(Beginning of Data records)
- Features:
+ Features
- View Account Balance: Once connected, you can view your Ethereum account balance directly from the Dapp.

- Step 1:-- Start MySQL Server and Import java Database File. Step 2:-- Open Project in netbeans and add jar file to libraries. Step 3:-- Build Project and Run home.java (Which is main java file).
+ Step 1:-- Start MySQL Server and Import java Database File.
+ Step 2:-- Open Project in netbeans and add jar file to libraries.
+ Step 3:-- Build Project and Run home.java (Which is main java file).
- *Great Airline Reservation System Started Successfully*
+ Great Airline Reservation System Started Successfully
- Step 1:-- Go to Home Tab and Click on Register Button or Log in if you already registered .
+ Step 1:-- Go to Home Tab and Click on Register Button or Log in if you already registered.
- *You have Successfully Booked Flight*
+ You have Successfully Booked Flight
(End of Data records)
(Beginning of Data records)
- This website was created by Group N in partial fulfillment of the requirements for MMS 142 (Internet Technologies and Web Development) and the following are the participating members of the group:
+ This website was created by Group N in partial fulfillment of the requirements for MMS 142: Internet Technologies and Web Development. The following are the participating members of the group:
(End of Data records)
(Beginning of Data records)
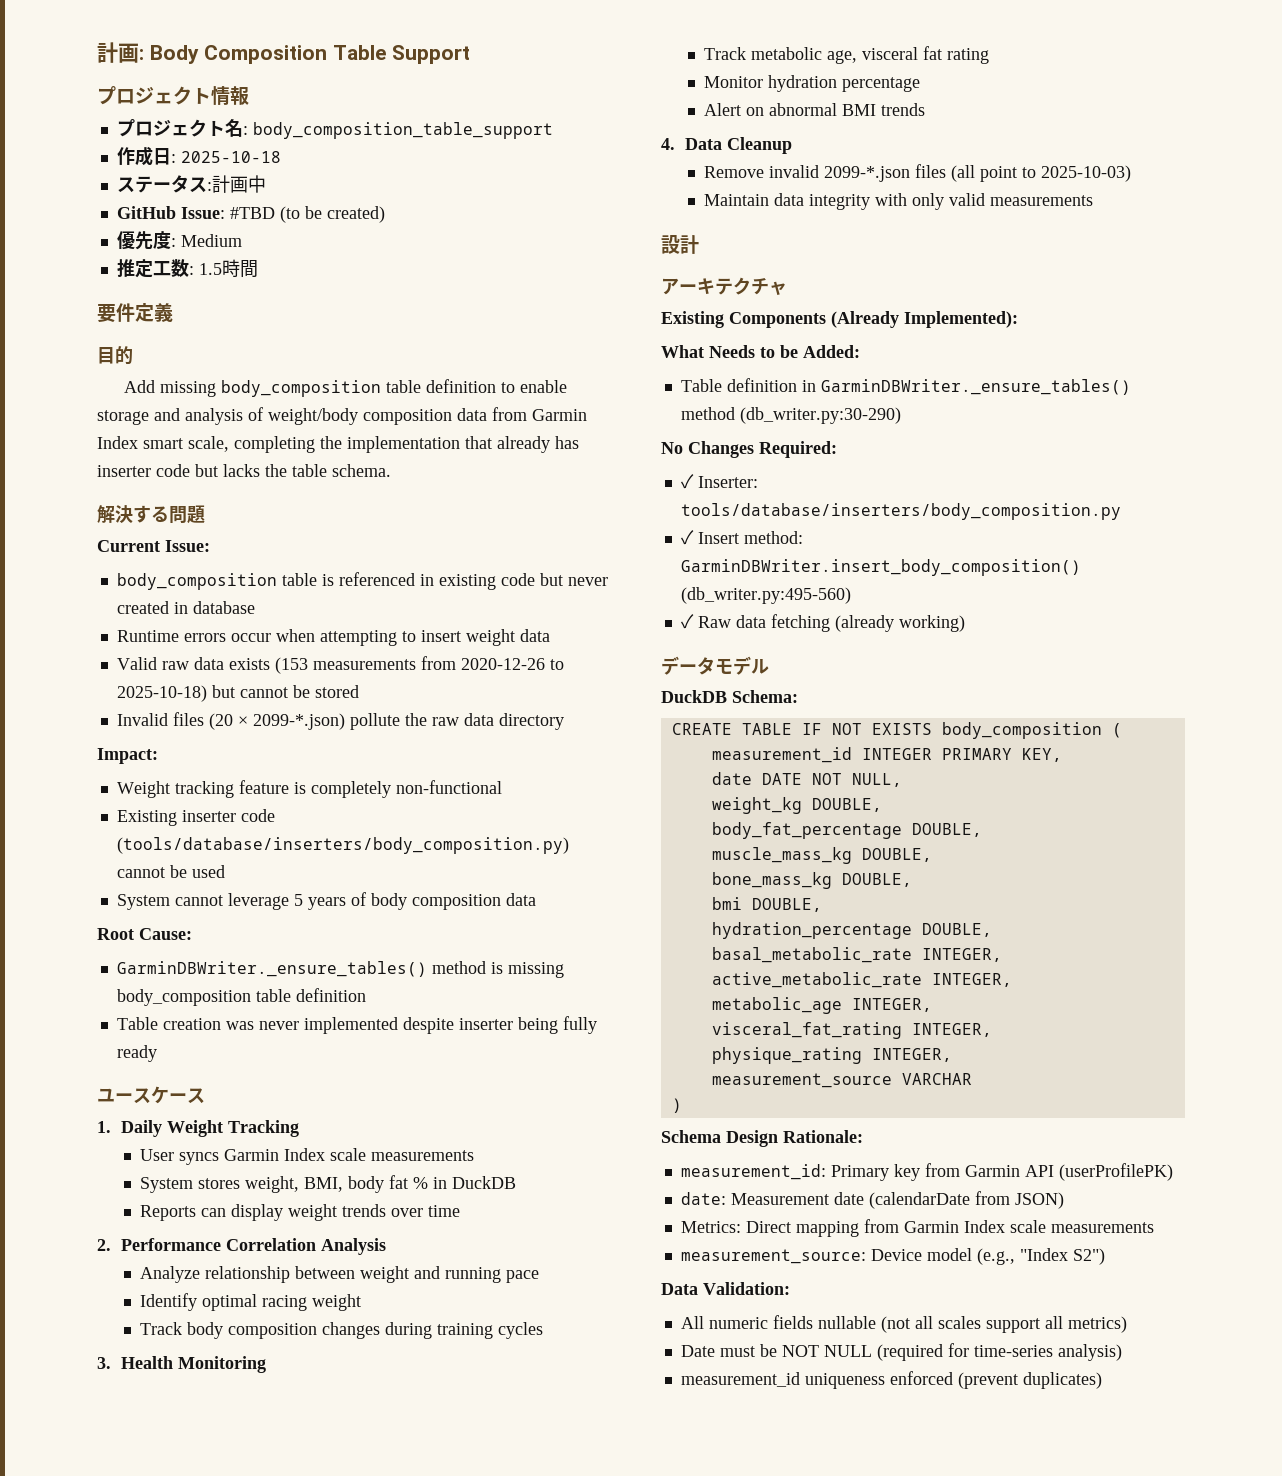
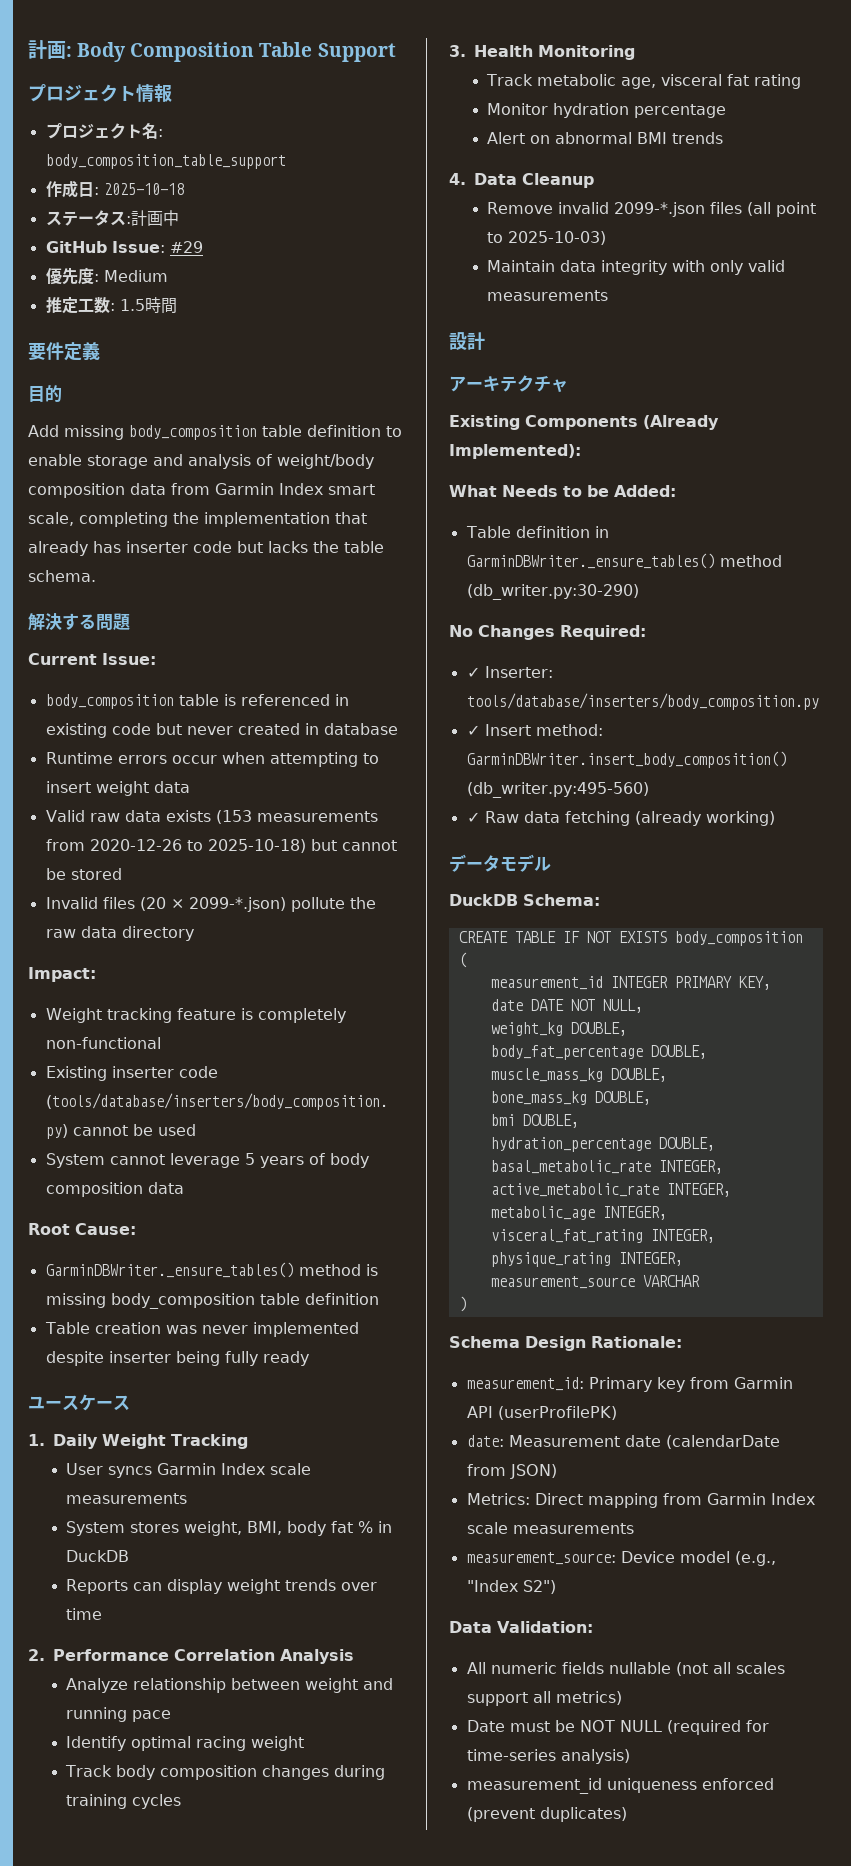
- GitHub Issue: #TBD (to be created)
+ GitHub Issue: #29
(End of Data records)
About this task
Each line of the material that has the word "website" belongs in the answer.

Solution to this problem
- This website was created by Group N in partial fulfillment of the requirements for MMS 142 (Internet Technologies and Web Development) and the following are the participating members of the group:
+ This website was created by Group N in partial fulfillment of the requirements for MMS 142: Internet Technologies and Web Development. The following are the participating members of the group:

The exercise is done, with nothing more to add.